**Exercise instructions:** What's wanted is a faithful retyping of every entry, pictures excluded.

**Data for this task:**
========================

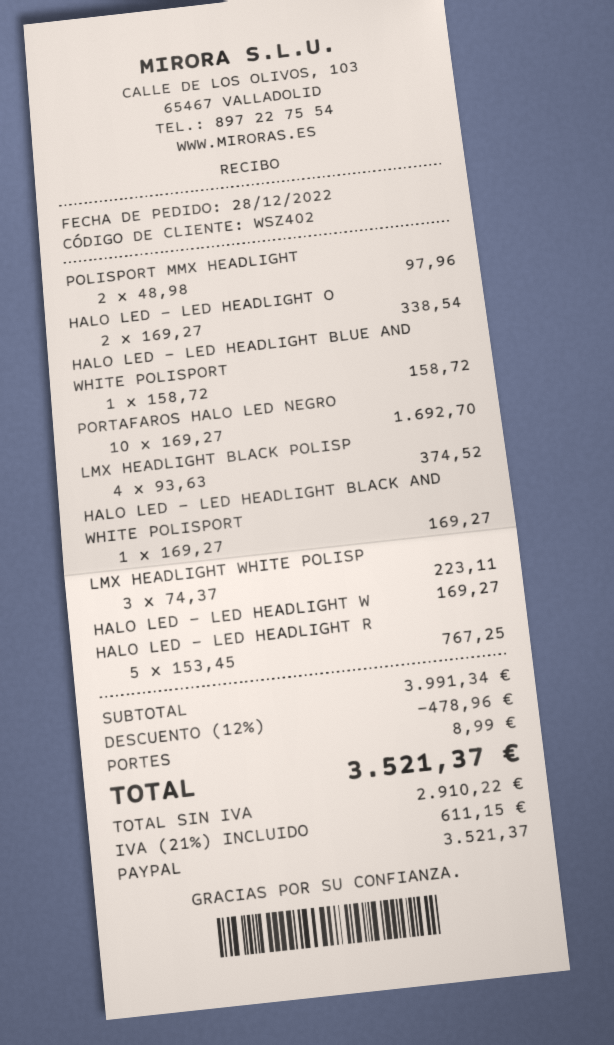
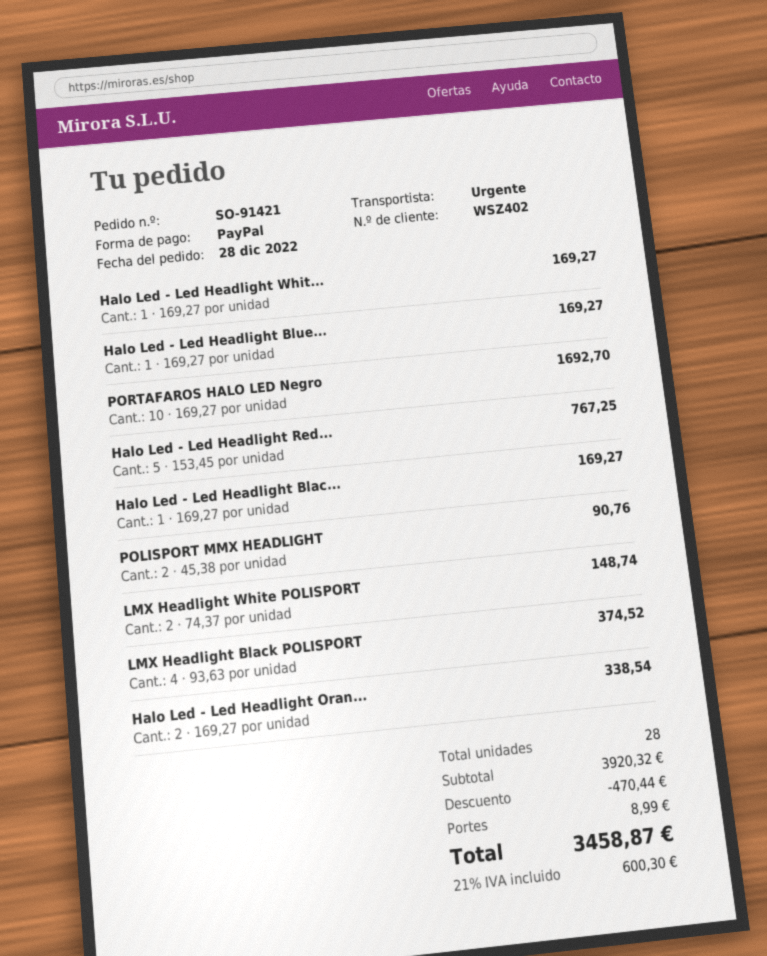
POLISPORT MMX HEADLIGHT: 2 x 48.98 = 97.96 -> 2 x 45.38 = 90.76
HALO LED - LED HEADLIGHT BLUE AND WHITE POLISPORT: 1 x 158.72 = 158.72 -> 1 x 169.27 = 169.27
LMX HEADLIGHT WHITE POLISP: 3 x 74.37 = 223.11 -> 2 x 74.37 = 148.74
subtotal: 3991.34 -> 3920.32
discount: 478.96 -> 470.44
tax: 21% = 611.15 -> 21% = 600.30
total: 3521.37 -> 3458.87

========================

**Exercise output:**
POLISPORT MMX HEADLIGHT: 2 x 48.98 = 97.96 -> 2 x 45.38 = 90.76
HALO LED - LED HEADLIGHT BLUE AND WHITE POLISPORT: 1 x 158.72 = 158.72 -> 1 x 169.27 = 169.27
LMX HEADLIGHT WHITE POLISP: 3 x 74.37 = 223.11 -> 2 x 74.37 = 148.74
subtotal: 3991.34 -> 3920.32
discount: 478.96 -> 470.44
tax: 21% = 611.15 -> 21% = 600.30
total: 3521.37 -> 3458.87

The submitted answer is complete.